While I don't know how well validated this theory is, it does describe an interesting flow of information from the sensory register to short term memory to long term memory.
The wikipedia describes it thus
Sensory register: the mental processing unit that receives information from the environment and stores it fleetingly.
Short-term memory: the mental processing unit in which information may be stored temporarily; the work space of the mind, where a decision must be made to discard information or to transfer it to permanent storage, in long-term memory.
Long-term memory: the encyclopedic mental processing unit in which information may be stored permanently and from which it may be later retrieved.
The way I understand it, Constructivism works great for understanding how we can facilitate learning of new concepts e.g. medical students learning anatomy in their first year. Active learning, Problem based small group discussions, etc.

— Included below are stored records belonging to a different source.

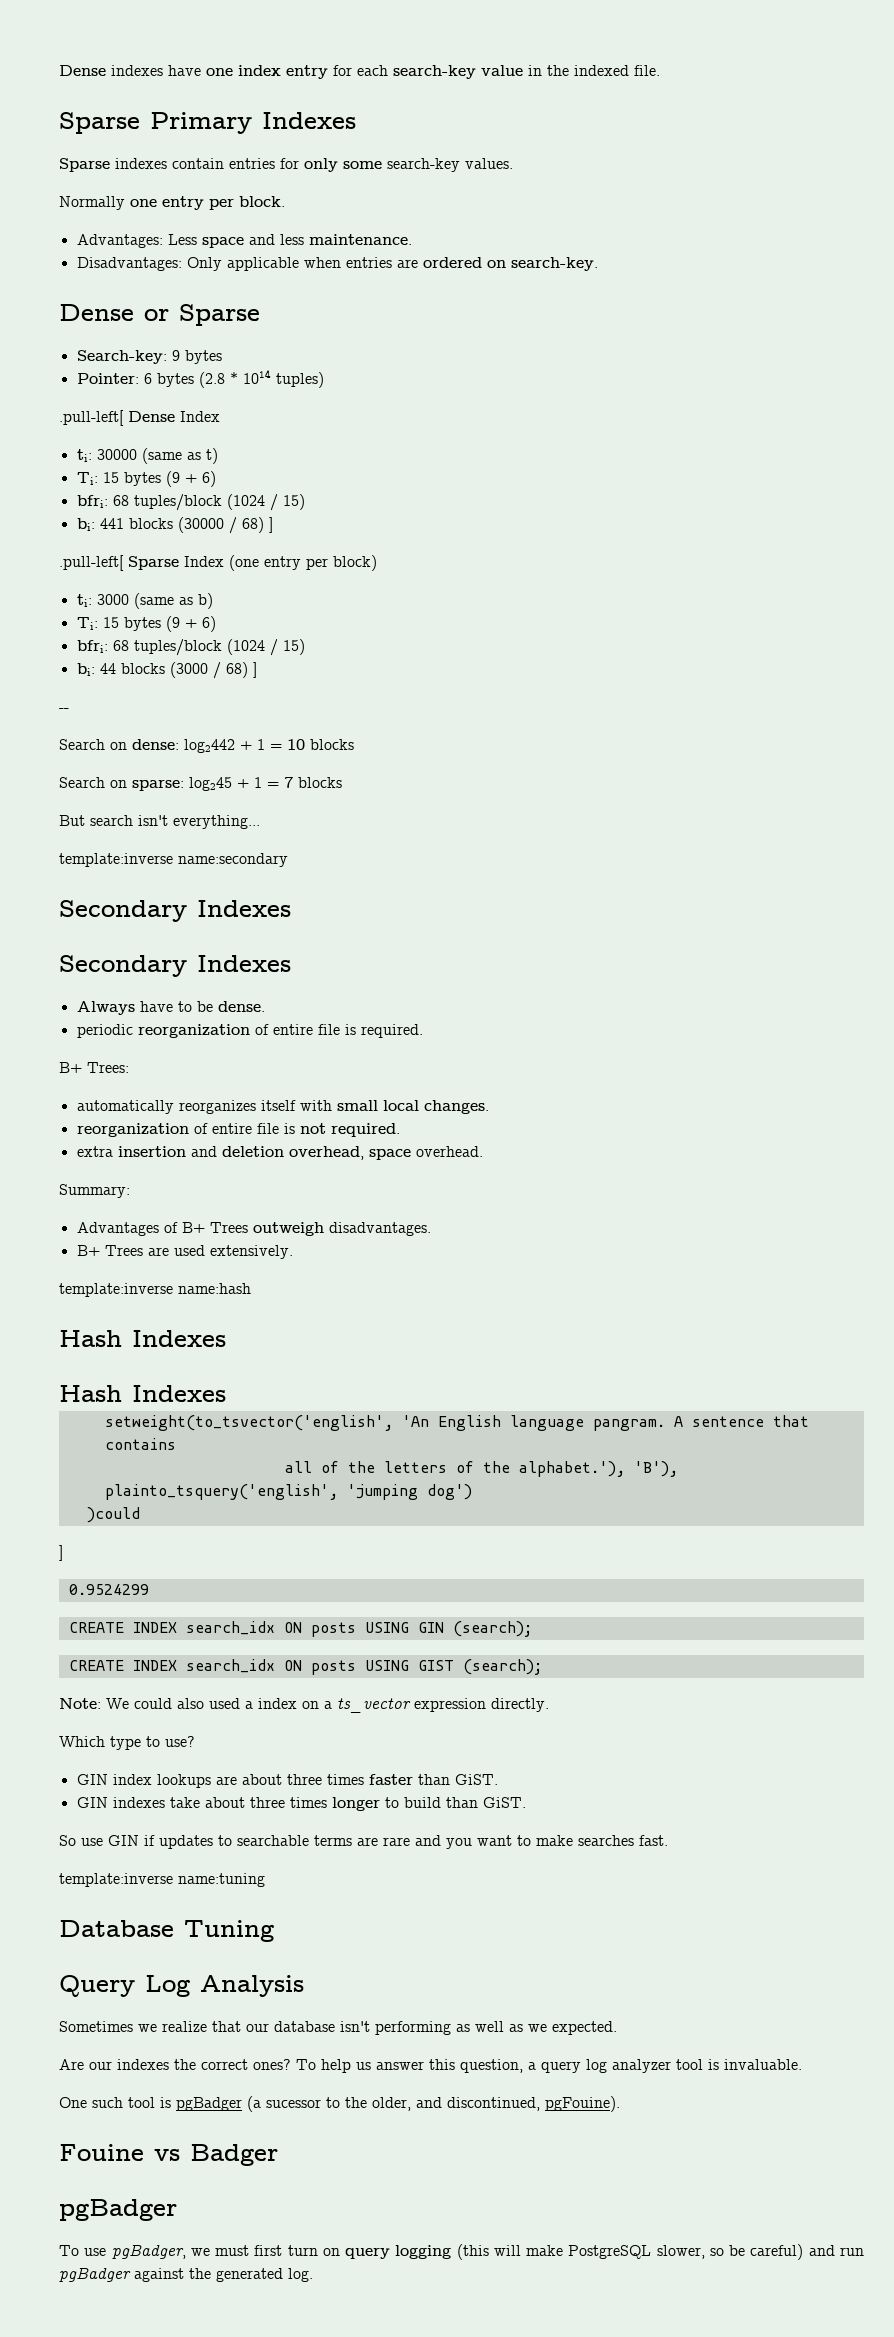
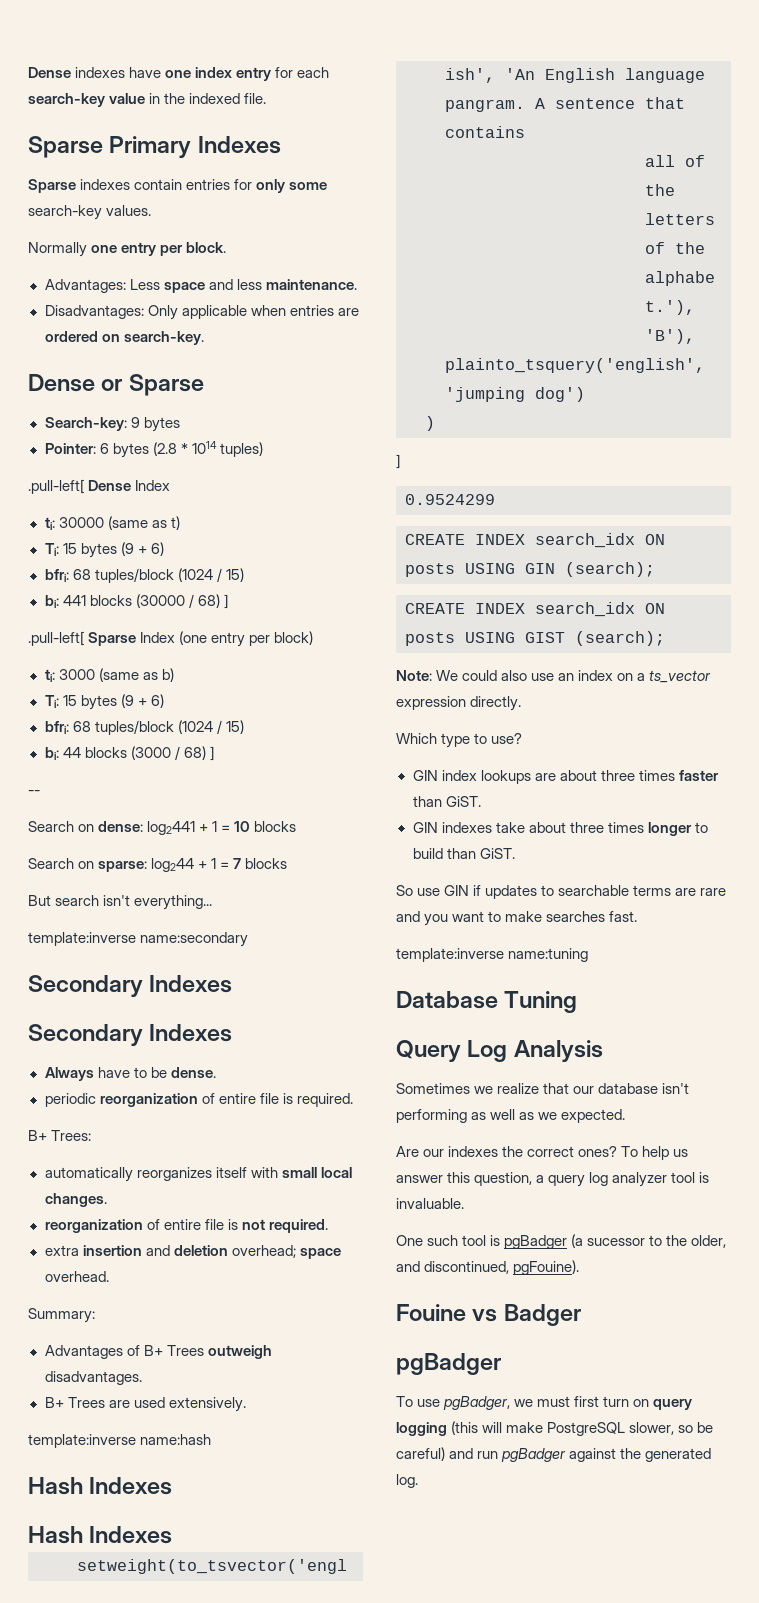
- Search on dense: log2442 + 1 = 10 blocks
+ Search on dense: log2441 + 1 = 10 blocks
- Search on sparse: log245 + 1 = 7 blocks
+ Search on sparse: log244 + 1 = 7 blocks
- extra insertion and deletion overhead, space overhead.
+ extra insertion and deletion overhead; space overhead.
- )could
+ )
- Note: We could also used a index on a ts_vector expression directly.
+ Note: We could also use an index on a ts_vector expression directly.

When we think about how to help a practicing physician keep up with medical updates in his or her specialty, it is a different setting. The person already knows the subject, is busy and probably does not have much time for collaborative learning in small groups. The constructs have already been formed during medical school, residency and subsequent experiences. It seems self directed learning using the principles of the Information Processing Theory would very helpful to help the physician refine these constructs on a longitudinal basis. Let me show you a model of how this would work.
- Google Reader This is a free web application and all it requires is a free Google account.
- Zotero I have referred to Zotero in a previous post. It is a free bibliography and citation tool that works as an add on to Firefox.
Overview of Google Reader
Google Reader Detail:
Retrieval from Zotero:
Steps in the Model:
- Set up RSS subscriptions to your specialty medical journals in Google Reader
- This allows abstracts of articles flow into your Reader automatically and allows you to view these in one place
- This is equivalent to the sensory register mentioned above. When you browse through the RSS feeds, you "receive the information from the environment and store it fleetingly"
- As you scan through the abstracts, you can in Google Reader mark the ones that seem significant and relevant with a star. The Google Reader automatically tracks the ones you have browsed and removes them from the "home screen".
- You have thus gone through the process of determining whether the abstracts are to be discarded or to be processed for storage in long term memory. This is similar to the short term memory proposed in the Information Processing Theory.
- When you have more time and inclination, you return to the Google Reader using Firefox that has the Zotero plug-in installed.
- You click on the hyperlink to the abstract and from there to the full text article if you have access. You read the abstract and determine that it is worth "storing". Zotero allows you to take a "Snapshot" of the article and annotate it with notes, keywords and highlights. The bibiliography information of the article along with the annotated snapshot and notes and keywords are all stored in your Zotero library
- Zotero allows each reference item to be included in several collections. Thus as an Internist, I have collections for all subspecialties of medicine - e.g. Cardiology, Pulmonary etc.
- This process of analysing the article, annotating it and adding keywords, notes and sorting into collections is similiar to encoding that is described in Constructivism and helps move the information into a more permanent long-term storage.
- The entire Zotero library is searchable and allows for easy retreival of previously processed information. As information is recalled and applied more often, it is more likely to become true knowledge.